**** Data extract ****

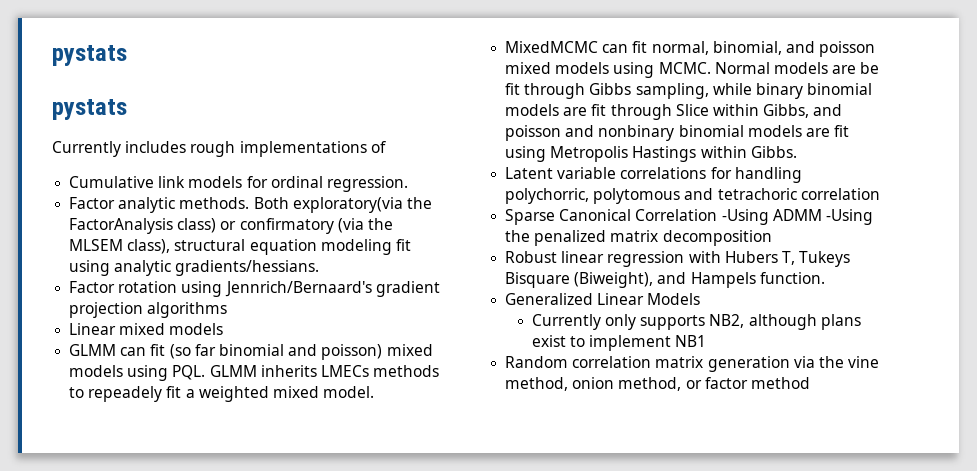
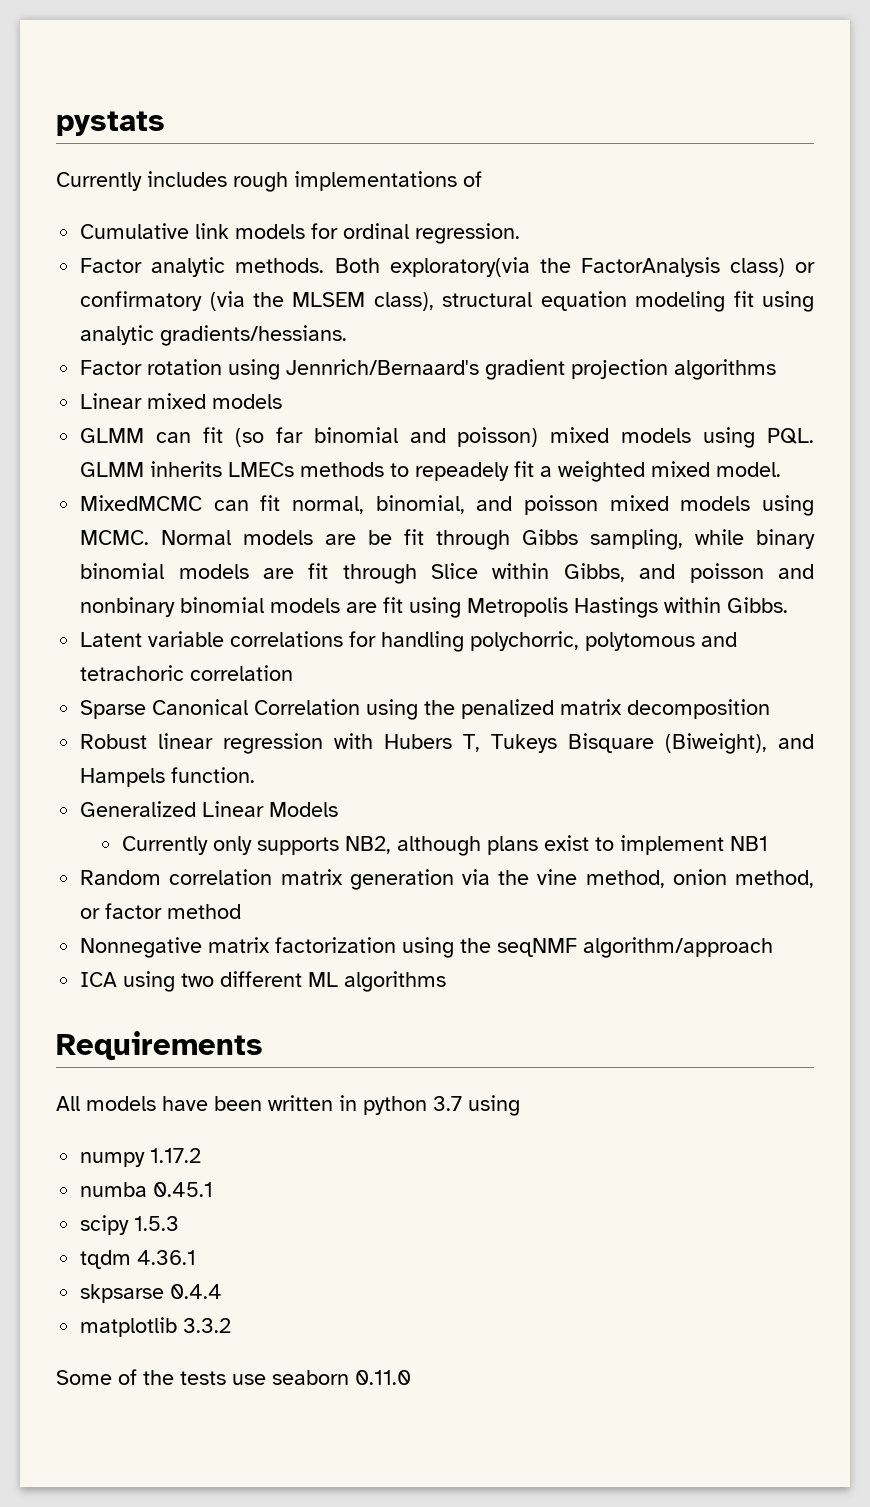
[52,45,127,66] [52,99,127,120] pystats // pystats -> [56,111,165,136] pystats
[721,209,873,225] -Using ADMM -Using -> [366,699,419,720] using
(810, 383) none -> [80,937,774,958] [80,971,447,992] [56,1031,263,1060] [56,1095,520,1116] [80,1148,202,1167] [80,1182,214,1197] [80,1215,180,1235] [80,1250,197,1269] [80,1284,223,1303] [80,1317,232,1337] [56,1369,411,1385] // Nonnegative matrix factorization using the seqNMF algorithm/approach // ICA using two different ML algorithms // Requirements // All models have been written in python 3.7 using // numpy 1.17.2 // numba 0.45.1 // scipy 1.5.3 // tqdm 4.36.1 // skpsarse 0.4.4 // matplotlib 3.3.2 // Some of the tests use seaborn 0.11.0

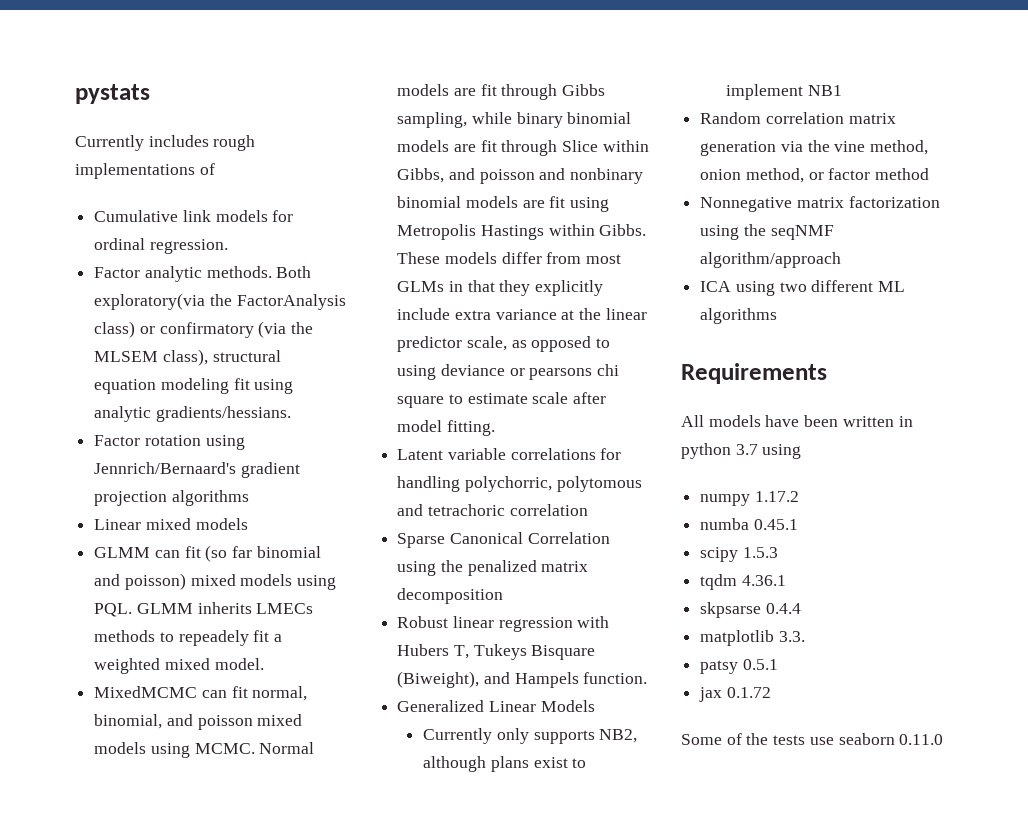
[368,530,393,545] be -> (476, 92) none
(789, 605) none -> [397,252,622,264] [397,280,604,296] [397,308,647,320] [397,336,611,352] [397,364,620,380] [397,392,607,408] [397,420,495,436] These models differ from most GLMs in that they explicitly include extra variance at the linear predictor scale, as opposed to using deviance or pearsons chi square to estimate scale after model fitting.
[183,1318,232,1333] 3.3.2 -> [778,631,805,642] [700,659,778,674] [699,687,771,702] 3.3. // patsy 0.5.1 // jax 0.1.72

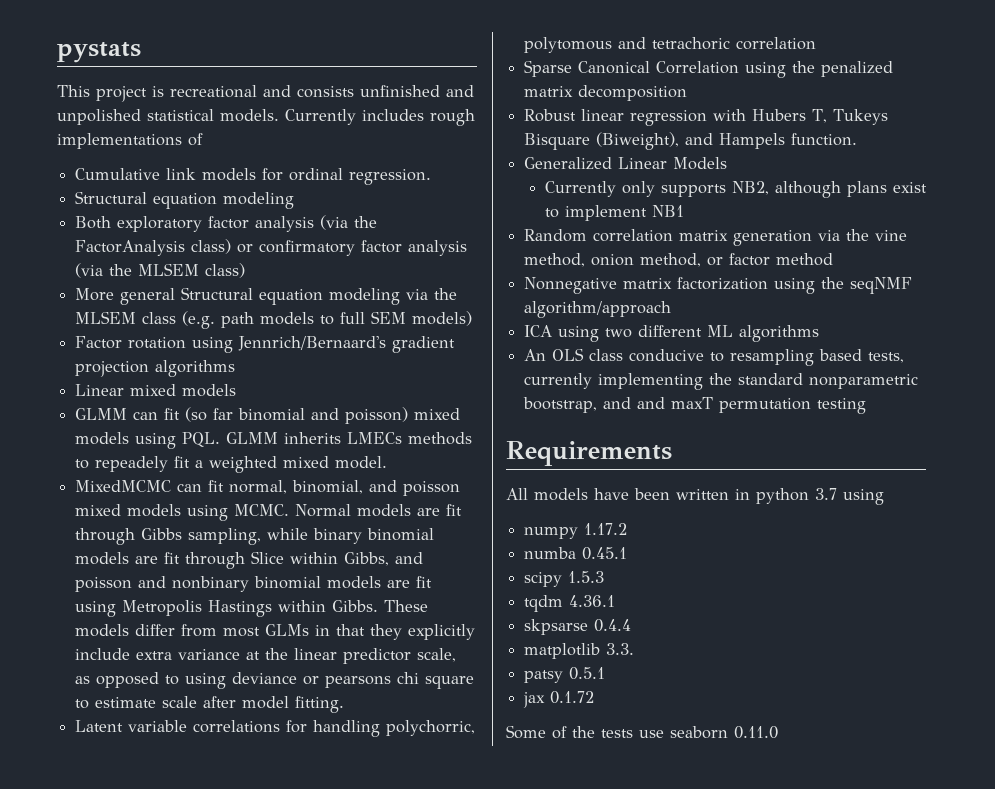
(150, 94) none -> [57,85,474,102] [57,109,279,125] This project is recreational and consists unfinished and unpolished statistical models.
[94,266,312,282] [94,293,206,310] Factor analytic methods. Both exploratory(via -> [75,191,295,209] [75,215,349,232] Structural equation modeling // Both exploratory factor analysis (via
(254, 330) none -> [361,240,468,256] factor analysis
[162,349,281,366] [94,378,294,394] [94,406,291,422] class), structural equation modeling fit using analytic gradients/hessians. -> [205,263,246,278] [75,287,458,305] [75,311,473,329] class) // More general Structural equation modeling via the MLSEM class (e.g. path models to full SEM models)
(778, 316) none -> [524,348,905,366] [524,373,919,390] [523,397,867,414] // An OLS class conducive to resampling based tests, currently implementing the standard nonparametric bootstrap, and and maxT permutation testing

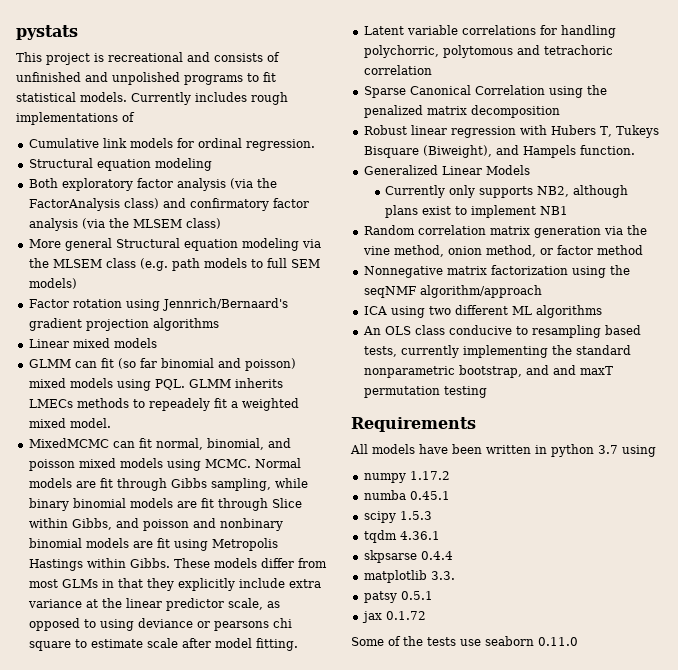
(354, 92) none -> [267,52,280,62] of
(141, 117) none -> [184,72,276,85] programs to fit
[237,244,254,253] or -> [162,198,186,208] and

****

## What needs to be done
Line for line, restate the data above and omit every picture.

## Written solution
[52,45,127,66] [52,99,127,120] pystats // pystats -> [56,111,165,136] pystats
[721,209,873,225] -Using ADMM -Using -> [366,699,419,720] using
(810, 383) none -> [80,937,774,958] [80,971,447,992] [56,1031,263,1060] [56,1095,520,1116] [80,1148,202,1167] [80,1182,214,1197] [80,1215,180,1235] [80,1250,197,1269] [80,1284,223,1303] [80,1317,232,1337] [56,1369,411,1385] // Nonnegative matrix factorization using the seqNMF algorithm/approach // ICA using two different ML algorithms // Requirements // All models have been written in python 3.7 using // numpy 1.17.2 // numba 0.45.1 // scipy 1.5.3 // tqdm 4.36.1 // skpsarse 0.4.4 // matplotlib 3.3.2 // Some of the tests use seaborn 0.11.0

[368,530,393,545] be -> (476, 92) none
(789, 605) none -> [397,252,622,264] [397,280,604,296] [397,308,647,320] [397,336,611,352] [397,364,620,380] [397,392,607,408] [397,420,495,436] These models differ from most GLMs in that they explicitly include extra variance at the linear predictor scale, as opposed to using deviance or pearsons chi square to estimate scale after model fitting.
[183,1318,232,1333] 3.3.2 -> [778,631,805,642] [700,659,778,674] [699,687,771,702] 3.3. // patsy 0.5.1 // jax 0.1.72

(150, 94) none -> [57,85,474,102] [57,109,279,125] This project is recreational and consists unfinished and unpolished statistical models.
[94,266,312,282] [94,293,206,310] Factor analytic methods. Both exploratory(via -> [75,191,295,209] [75,215,349,232] Structural equation modeling // Both exploratory factor analysis (via
(254, 330) none -> [361,240,468,256] factor analysis
[162,349,281,366] [94,378,294,394] [94,406,291,422] class), structural equation modeling fit using analytic gradients/hessians. -> [205,263,246,278] [75,287,458,305] [75,311,473,329] class) // More general Structural equation modeling via the MLSEM class (e.g. path models to full SEM models)
(778, 316) none -> [524,348,905,366] [524,373,919,390] [523,397,867,414] // An OLS class conducive to resampling based tests, currently implementing the standard nonparametric bootstrap, and and maxT permutation testing

(354, 92) none -> [267,52,280,62] of
(141, 117) none -> [184,72,276,85] programs to fit
[237,244,254,253] or -> [162,198,186,208] and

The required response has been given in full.